HERMITAGE Ruling due on motion in demolition of house



The house may be gone, but the legal battle goes on.
HERMITAGE, Pa. -- Commonwealth Court could rule within a week on a city motion to dismiss an appeal of a court ruling that allowed the city to tear down Helen Stacey's house on East State Street.
The court and attorneys for the city and Stacey held brief oral arguments by telephone on the city' s motion Thursday and Attorney Thomas Kuster, city solicitor, said the court promised a prompt decision.
That could come within a week, Kuster said.
Stacey is appealing a decision by Judge Thomas Dobson of Mercer County Court that allowed the city to raze the one-story brick building at 1560 E. State St. Nov. 6.
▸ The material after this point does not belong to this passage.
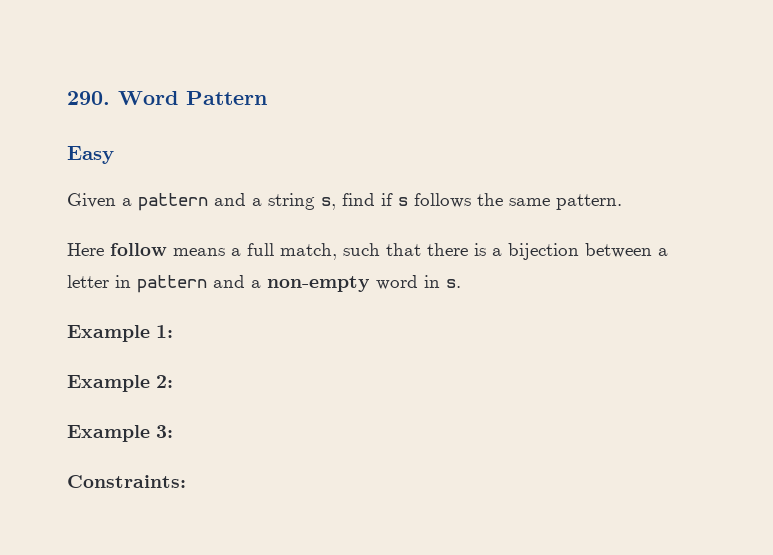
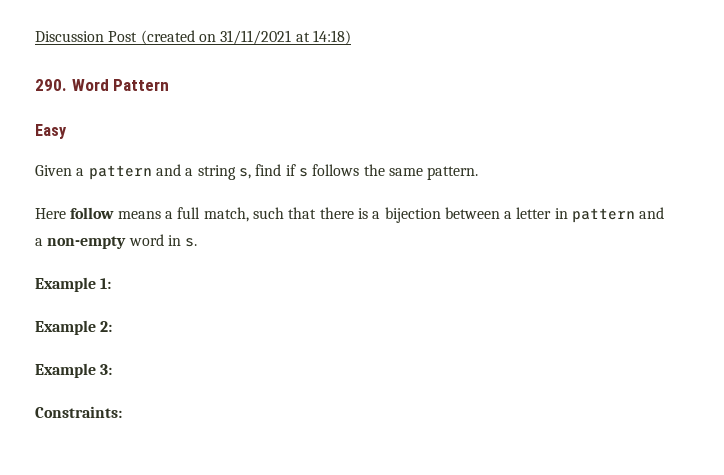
+ Discussion Post (created on 31/11/2021 at 14:18)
Stacey, who now lives in Cuyahoga Falls, and her son, Raymond of Niles, have been fighting the city over the fate of the house since rushing water from a rainstorm caused a portion of its basement wall to collapse on June 30, 1997.
City officials determined the structure was unsafe and ordered Helen and her late husband, Andrew, to evacuate the premises.
The Staceys maintained that the house was safe, but the city said that it was uninhabitable and that Stacey failed to make required repairs to make the structure safe.
Called moot: Kuster said the city's position on the appeal is that the issue is moot.
The appeal deals with Dobson's refusal to issue an injunction to prevent demolition of the house, but that no longer matters because the house is gone, he said.
The Staceys hope to get some compensation for the loss of the house and to prove that the city overstepped its legal powers in demolishing it.